What it usually means: quirky. Unusual. Odd. A harmless bit of eccentricity. Something you can file under “funny story”.

What it means here: something that doesn’t belong but keeps turning up anyway. The wrong element in the room. The feeling that your experience is being visited by a logic from somewhere else, and you weren’t consulted. The weird is presence without explanation.

Eerie:

What it usually means: spooky. Uncanny. A creak in the corridor. A fog machine doing its best.

What it means here: the opposite of the weird. Not an extra presence, but a conspicuous absence. Something that should be there, momentum, future, resolution, that quietly isn’t.
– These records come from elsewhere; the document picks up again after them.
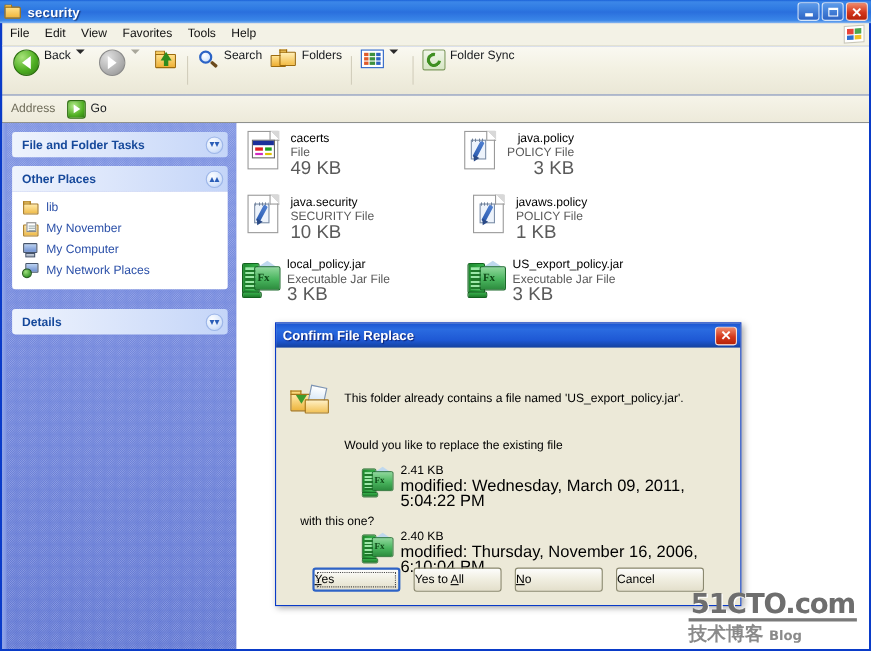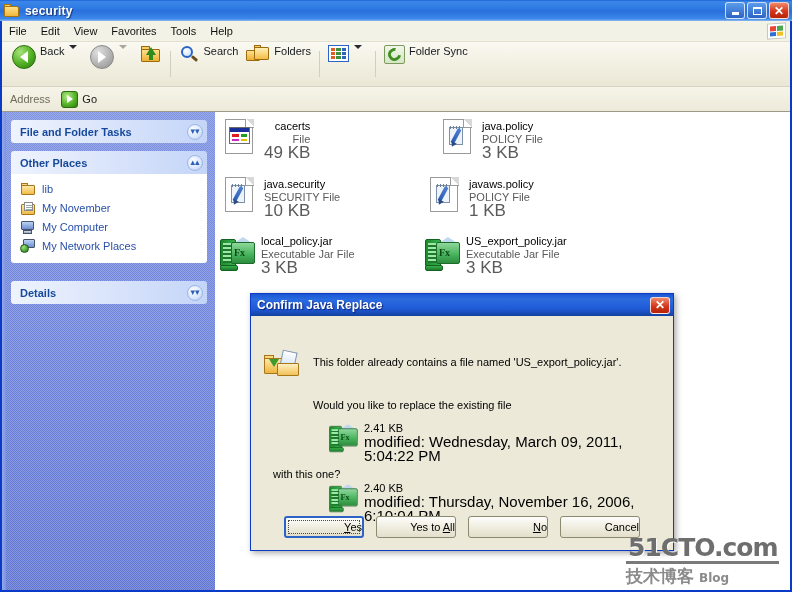"cacerts" div.file-item { text-align: right -> none }
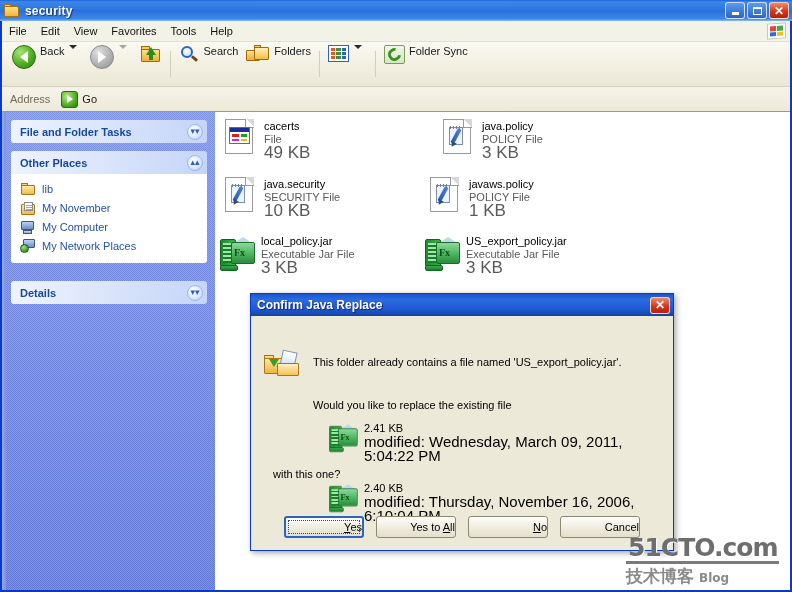"java.policy" div.file-item { left: 226px -> 205px; text-align: none -> right }
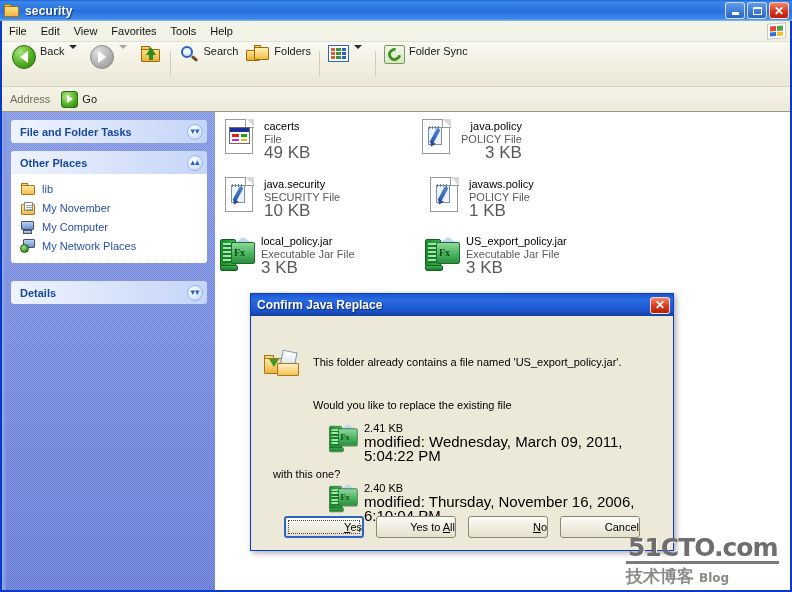"Confirm Java Replace" span.t { text: Java -> File }
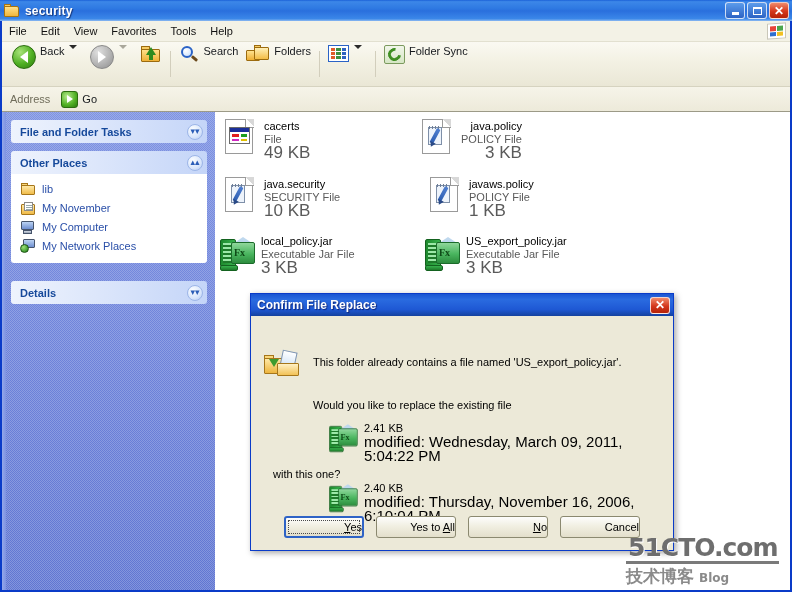"Yes" .dbtn { justify-content: flex-end -> flex-start }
The eerie is what you notice when the room is too empty, the timeline too silent, and nobody is admitting it.

A missing person report, filed against the future.

Liminality:

What it usually means: a stylish word for “in‑between” beloved by academics. A haunted hotel corridor on Instagram. The vibe of an empty shopping centre at 8:59 am.

What it means here: not a picturesque in‑between, but a prolonged one. Liminality as duration. You’re not “transitioning” so much as being held in a doorway while time looks for the key. It’s only romantic if you think waiting is a leisure activity.

Thresholds are where liminality goes to live.

Archive:

What it usually means: preservation. History. Evidence. A noble attempt to stop things vanishing. Acid‑free boxes and a helpful person with the white gloves of a bad magician.

What it means here: the past with the manners removed. Not memory (which erodes), but storage (which doesn’t). The archive is what nostalgia raids when the future is closed. It’s also what you end up living in when nothing new arrives to reorder the shelves.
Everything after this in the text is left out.